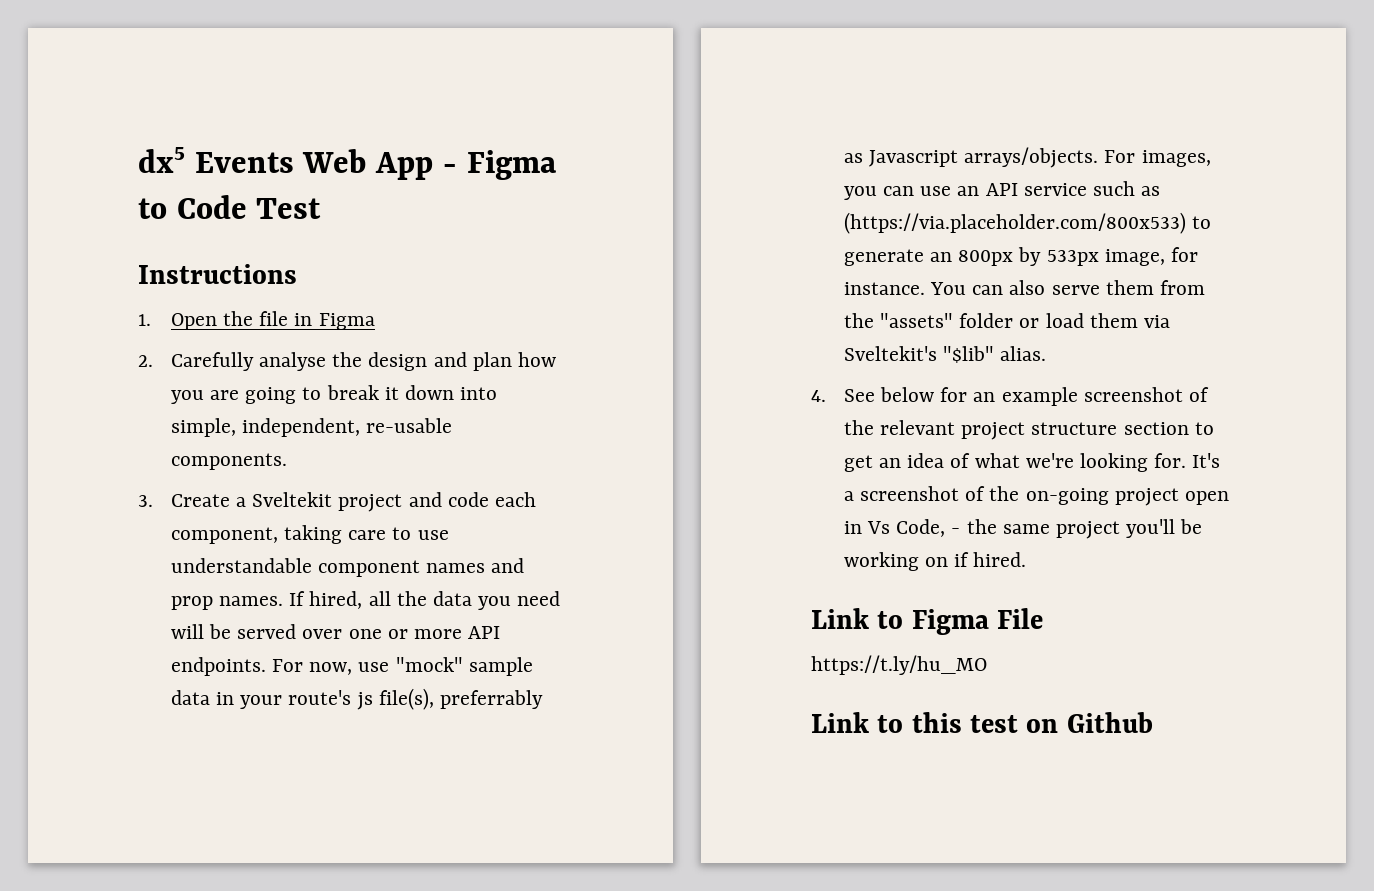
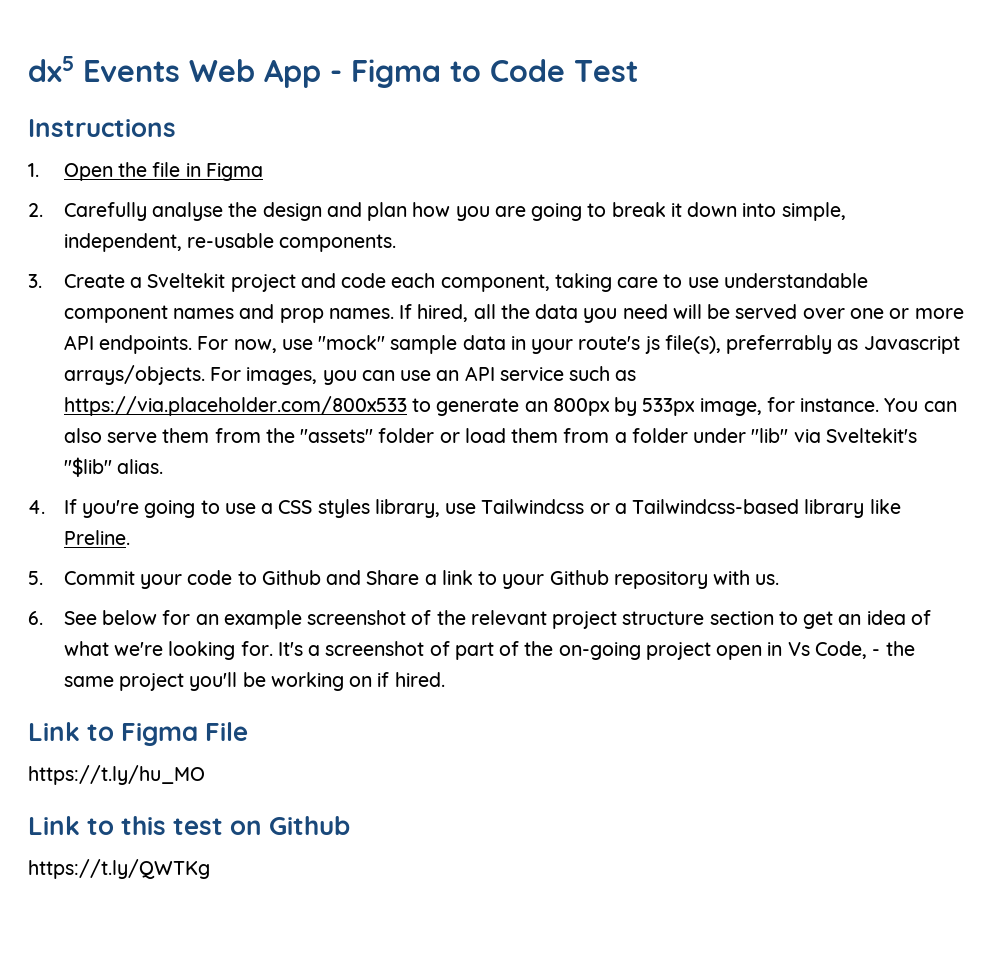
- For images, you can use an API service such as (https://via.placeholder.com/800x533) to generate an 800px by 533px image, for instance.
+ For images, you can use an API service such as https://via.placeholder.com/800x533 to generate an 800px by 533px image, for instance.
- You can also serve them from the "assets" folder or load them via Sveltekit's "$lib" alias.
+ You can also serve them from the "assets" folder or load them from a folder under "lib" via Sveltekit's "$lib" alias.
- 4. See below for an example screenshot of the relevant project structure section to get an idea of what we're looking for.
+ 4. If you're going to use a CSS styles library, use Tailwindcss or a Tailwindcss-based library like Preline.
+ 5. Commit your code to Github and Share a link to your Github repository with us.
+ 6. See below for an example screenshot of the relevant project structure section to get an idea of what we're looking for.
- It's a screenshot of the on-going project open in Vs Code, - the same project you'll be working on if hired.
+ It's a screenshot of part of the on-going project open in Vs Code, - the same project you'll be working on if hired.
+ https://t.ly/QWTKg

* * * * * * * * *

- _WORK REQUEST_
Return only the part of the records above that opens with the line containing "- You can also" and closes with the line containing "screenshot of part", ends included.

- _EXERCISE SOLUTION_
- You can also serve them from the "assets" folder or load them via Sveltekit's "$lib" alias.
+ You can also serve them from the "assets" folder or load them from a folder under "lib" via Sveltekit's "$lib" alias.
- 4. See below for an example screenshot of the relevant project structure section to get an idea of what we're looking for.
+ 4. If you're going to use a CSS styles library, use Tailwindcss or a Tailwindcss-based library like Preline.
+ 5. Commit your code to Github and Share a link to your Github repository with us.
+ 6. See below for an example screenshot of the relevant project structure section to get an idea of what we're looking for.
- It's a screenshot of the on-going project open in Vs Code, - the same project you'll be working on if hired.
+ It's a screenshot of part of the on-going project open in Vs Code, - the same project you'll be working on if hired.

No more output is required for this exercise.